Comparison of Latanoprost/Timolol with Carbonic Anhydrase Inhibitor and Dorzolamide/Timolol with Prostaglandin Analog in the Treatment of Glaucoma

1Inouye Eye Hospital, 4-3 Kanda-Surugadai, Chiyoda-ku, Tokyo 101-0062, Japan
2Nishikasai Inouye Eye Hospital, Tokyo 134-0088, Japan
3Department of Ophthalmology, Toho University Ohashi Medical Center, Tokyo 153-8515, Japan

Received 28 August 2013; Revised 24 December 2013; Accepted 24 December 2013; Published 5 March 2014

Academic Editor: Edward Manche

Copyright © 2014 Kenji Inoue et al. This is an open access article distributed under the Creative Commons Attribution License, which permits unrestricted use, distribution, and reproduction in any medium, provided the original work is properly cited.

Abstract

Purpose. We retrospectively reviewed medical records of glaucoma patients to investigate how switching medications may affect intraocular pressure (IOP) management. Three concomitant medications were changed to two medications: one combination drop and one single-action drop. Associated adverse effects were also examined. Subjects and Methods. A total of 112 patients with primary open-angle glaucoma or ocular hypertension were examined. All patients were concomitantly using a prostaglandin (PG) analog, a β-blocker, and a carbonic anhydrate inhibitor (CAI). Fifty-five patients began using latanoprost (PG analog)/timolol (β-blocker) fixed-combination (LTFC) drops and a CAI (group 1), and 57 patients began using dorzolamide (CAI)/timolol fixed-combination (DTFC) drops and a PG analog (group 2). The IOP was measured every 6 months for 2 years following medication changes. Changes in visual field mean deviation (MD) and medication discontinuations were also examined. Results. There were no significant differences in IOP or MD values before and after medication changes in either group. The proportion of medication discontinuations, uncontrolled IOP, and adverse reactions was similar in both groups. Conclusion. Switching patients from multiple single-action medications to combination medications was not associated with changes in IOP, visual field testing results, or adverse event frequency.

1. Introduction

Fixed-combination eye drops for treating glaucoma were developed to improve patient compliance. 0.005% latanoprost + 0.5% timolol maleate fixed-combination (LTFC) eye drops, 0.005% travoprost + 0.5% timolol fixed-combination eye drops, and 1% dorzolamide + 0.5% timolol maleate fixed-combination (DTFC) eye drops became available in Japan three years ago.

When a single medication does not achieve sufficient reductions in intraocular pressure (IOP), additional eye drops are often added to the patient’s medication regimen. Because of their efficacy in decreasing IOP and the low frequency of adverse reactions, topical prostaglandin (PG) analogs, β-blockers, and carbon anhydrase inhibitors (CAI) are most often used. Combining 2 drugs into one fixed-combination eye drop decreases the number of eye drops patients must administer and the frequency in which they must be used, both of which improve medication compliance. Some physicians choose to switch patients from a three-drug regimen to a two-drop regimen by switching PG analogs and β-blockers to prostaglandin/timolol fixed-combination eye drops or from β-blockers and CAIs to DTFC eye drops. Unfortunately, only one previous report has investigated the impacts of such medication changes [1].

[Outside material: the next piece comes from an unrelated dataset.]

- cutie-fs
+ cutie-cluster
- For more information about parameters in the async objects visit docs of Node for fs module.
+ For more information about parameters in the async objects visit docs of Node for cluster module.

Here, we retrospectively investigated changes in IOP, effects on the visual field, and incidences of adverse effects in patients moving from a three-drop medication regimen to a two-drop medication regimen through the use of fixed-combination drugs. All patients were initially using PG analogs, β-blockers, and CAIs and were switched to either LTFC with CAI or DTFC with PG analog eye drops. All patients included in the study were followed for 2 years.

2. Subjects and Methods

We retrospectively investigated 112 eyes from 112 patients (57 men and 55 women) diagnosed with primary open-angle glaucoma or ocular hypertension at Inouye Eye Hospital or Nishikasai Inouye Eye Hospital between April 2010 and February 2011. Patients were concomitantly using 3 types of eye drops to control IOP, which included a PG analog, a β-blocker, and a CAI. The PG analogs and β-blockers were replaced with LTFC eye drops (group 1) and β-blockers and CAI were replaced with DTFC eye drops (group 2).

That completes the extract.